Tuesday, September 2, 2014

What to do when the world loses its mojo

It is easy to slip into a state of despair when you watch the news. Islamic extremists are lopping off heads, invading Russians are shooting down passenger jets and thousands of people are dying from Ebola. On top of all this, our government is trying to fuck us over every which way possible. To me it seems like the world has really lost its mojo.

But how do you get it back again?

In the 80's when we all felt bad about starving children in Ethiopia we amassed lots of famous people to sing "We are the world". Feeling good about everything again was as simple as going down to Brashs and buying the cassingle. It was a fairly decent strategy but these days I don't think the same thing is possible because Justin Beiber will probably get involved and it will all instantly turn to crap. Also cassingles and Brashs both don't exist anymore.

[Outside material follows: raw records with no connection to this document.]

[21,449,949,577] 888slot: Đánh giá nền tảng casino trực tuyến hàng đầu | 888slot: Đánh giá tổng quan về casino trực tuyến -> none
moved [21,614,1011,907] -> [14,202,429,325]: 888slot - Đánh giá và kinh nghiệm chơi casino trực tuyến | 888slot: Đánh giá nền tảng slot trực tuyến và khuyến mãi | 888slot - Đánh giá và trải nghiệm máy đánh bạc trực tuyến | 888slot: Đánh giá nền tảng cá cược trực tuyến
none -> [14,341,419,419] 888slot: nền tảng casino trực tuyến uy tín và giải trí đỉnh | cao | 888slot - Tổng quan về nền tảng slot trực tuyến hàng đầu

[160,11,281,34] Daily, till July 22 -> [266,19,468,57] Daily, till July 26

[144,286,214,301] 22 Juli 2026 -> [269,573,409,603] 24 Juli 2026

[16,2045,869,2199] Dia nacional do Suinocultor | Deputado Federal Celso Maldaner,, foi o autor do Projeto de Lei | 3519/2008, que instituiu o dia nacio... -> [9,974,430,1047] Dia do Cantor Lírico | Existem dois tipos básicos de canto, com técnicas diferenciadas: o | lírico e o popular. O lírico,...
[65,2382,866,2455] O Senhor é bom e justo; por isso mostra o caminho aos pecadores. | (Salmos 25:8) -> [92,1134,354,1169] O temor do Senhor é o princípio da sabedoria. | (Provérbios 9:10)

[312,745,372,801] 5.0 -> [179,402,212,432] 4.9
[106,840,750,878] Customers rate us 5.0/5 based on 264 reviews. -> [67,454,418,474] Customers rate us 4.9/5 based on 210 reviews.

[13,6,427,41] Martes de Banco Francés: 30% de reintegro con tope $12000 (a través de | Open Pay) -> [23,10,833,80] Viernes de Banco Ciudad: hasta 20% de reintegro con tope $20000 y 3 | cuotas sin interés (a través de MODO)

Major sporting events can promote a message of international peace and harmony, whilst also being a helpful form of distraction. Unfortunately the Olympic spirit didn't really do much for Vladimir Putin, who invaded Ukraine shortly after the Sochi winter games. The next soccer world cup is also in Russia so neighbouring countries will be nervous. The one after that is in Qatar, which is basically using a lot of slave labour to construct the whole thing, so no real joy there either.

I think the best idea might to invent a character who is a cross between Jesus and Batman. Jesman would be exciting and he would have a cool outfit. He would do good things and would only punch evil people like IS head loppers and Tony Abbott. He would preach a message of peace but in a catchy rap video format that could be played more often than Gangnam Style. He could help you out if you ran out of wine at a party and would perform various other cool party tricks like walking on water or flying around like a bat.